Dovrei dire qualcosa sui gruppi d’ascolto che quest’anno affrontano con me i temi proposti dai capitoli 1-11 della Genesi, secondo le indicazioni ricevute a livello diocesano. Ma di questi gruppi conosco soprattutto gli animatori che vedo quindicinalmente, accompagnati da alcuni altri fedeli volonterosi che vi si aggregano. Per me è un incarico simpatico e gratificante, per loro non è certo privo di difficoltà per la materia che vi si tratta, ma soprattutto per il moltiplicarsi di impegni che oggi la vita comporta.

Ci si può comunque compiacere di fronte al fatto che, a scadenze fisse, in due orari distinti, persone giovani e adulte scelgano di partecipare a questi incontri con interesse e fedeltà. A loro volta poi, esse diventano portatrici nei rispettivi gruppi, di un messaggio che quest’anno offre, come sempre, alcune difficoltà, ma, in compenso, rettifica in molti le superate interpretazioni relative ai grandi fatti descritti come inizio della storia dell’umanità, di cui non va cercata l’esattezza storica, impossibile da ricostruire, ma il senso che queste narrazioni hanno in relazione al progetto di salvezza di Dio sull’uomo e sul mondo.

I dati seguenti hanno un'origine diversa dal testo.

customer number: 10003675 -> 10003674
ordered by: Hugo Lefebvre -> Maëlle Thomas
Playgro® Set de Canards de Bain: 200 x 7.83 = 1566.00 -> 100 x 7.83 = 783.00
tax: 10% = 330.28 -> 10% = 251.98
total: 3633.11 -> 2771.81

Per molti, legati ancora a vecchie concezioni acquisite sui banchi di catechismo a livello infantile, a tante cose narrate e ripetute per tradizione, si offre oggi la possibilità di autentiche e interessanti scoperte che colmano quel vuoto o quell’incredibilità di certe narrazioni rimaste per anni in aperto conflitto con i ritrovati storici e scientifici moderni. Anche questa è una forma “d’accoglienza” della verità, oltre che delle persone con cui si fa gruppo. Ed è in linea con il tema di questo “Messaggio”.

Non confido certo sulla mia né sull’altrui capacità di trasmettere la fede attraverso un semplice, se pur valido, approfondimento culturale. So benissimo che ci sono stati santi, cresciuti con le loro antiquate credenze, più che sufficienti ai fini della loro salvezza. Ma ritengo che ogni mezzo fornitoci da Dio per giungere alla verità, va utilizzato, perché poi in definitiva quel che conta non sono i mezzi, ma il fine: la scoperta o conferma dell’infinita grandezza e amore di Dio, realizzata preferibilmente in comunione con altri fratelli di fede.

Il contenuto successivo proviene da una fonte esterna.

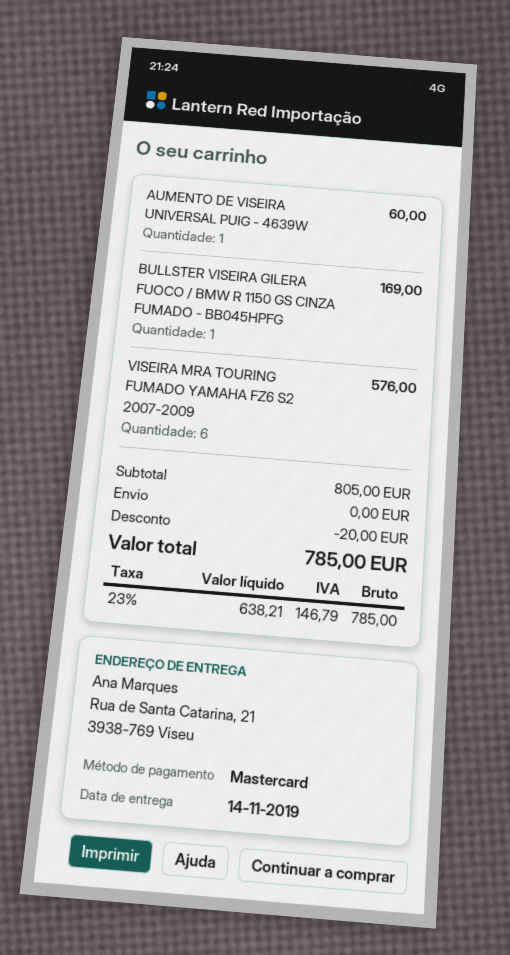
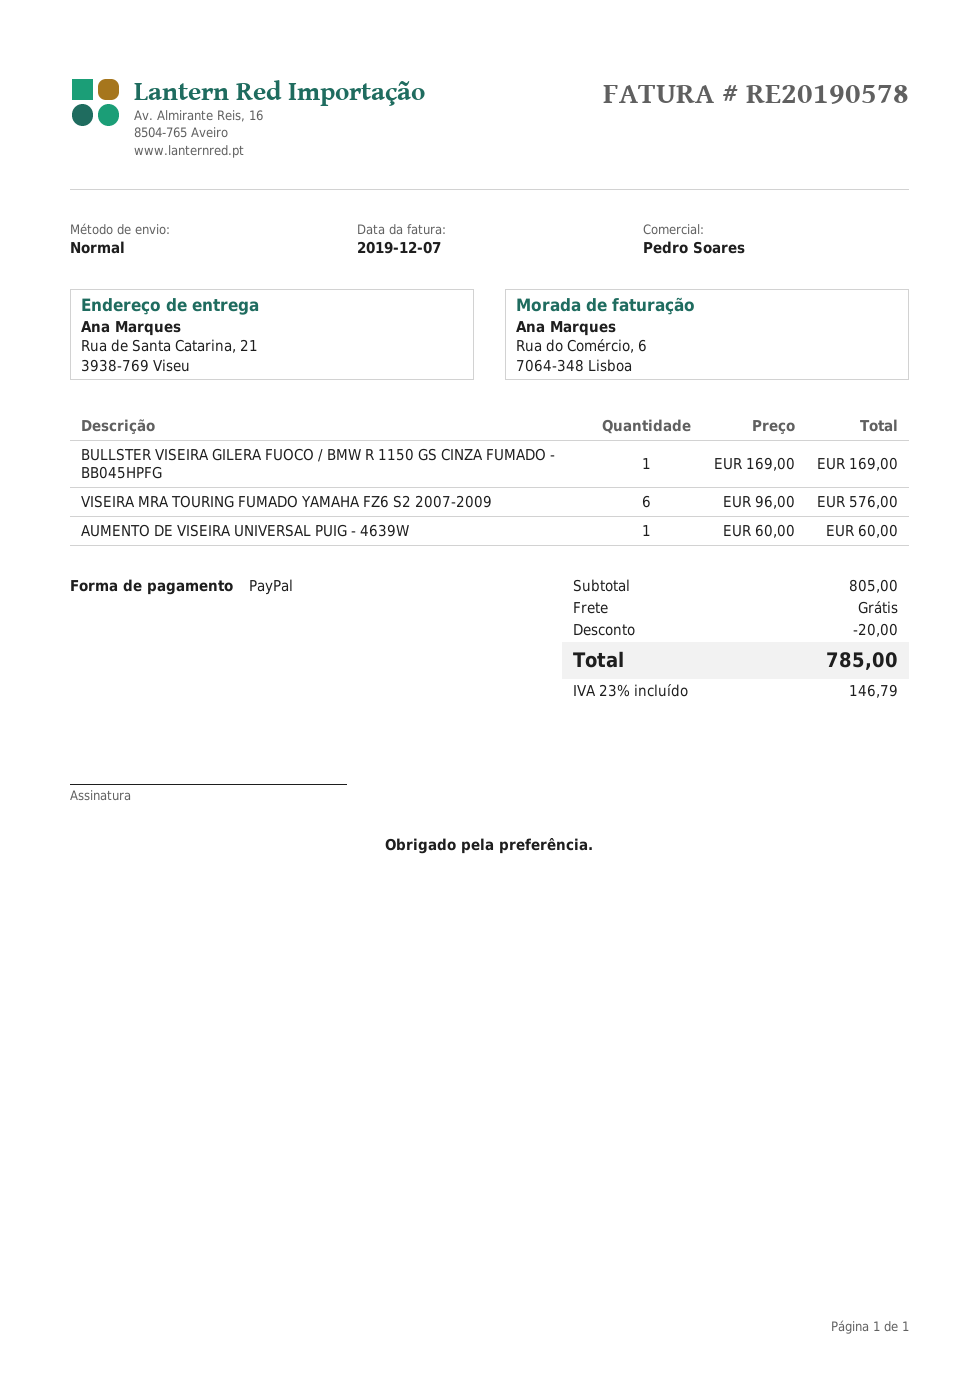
payment method: Mastercard -> PayPal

Sì, perché un tempo si riteneva, anche a livello pedagogico, che la cosa più importante fosse il mezzo per realizzare certe attività, quelle che “solo tu puoi fare, ma non puoi farle da solo”. Oggi il discorso cambia. Le attività, comprese quelle culturali-religiose, sono un mezzo per realizzare qualcosa di più importante delle stesse. Fare gruppo, non circolo chiuso, ma comunità, per scoprire insieme i doni che Dio ci ha fatto e che ci fa, diventa il fine di ogni attività. E si scopre d’incanto che la ragione dell’essere amici non può essere che Lui. In questo senso è necessario che per ogni gruppo, per tutta la comunità, più che le varie iniziative, a dar ragion d’essere uniti, non siano le idee né le attività, ma una persona: Cristo. Soprattutto così, è bello che sia Natale.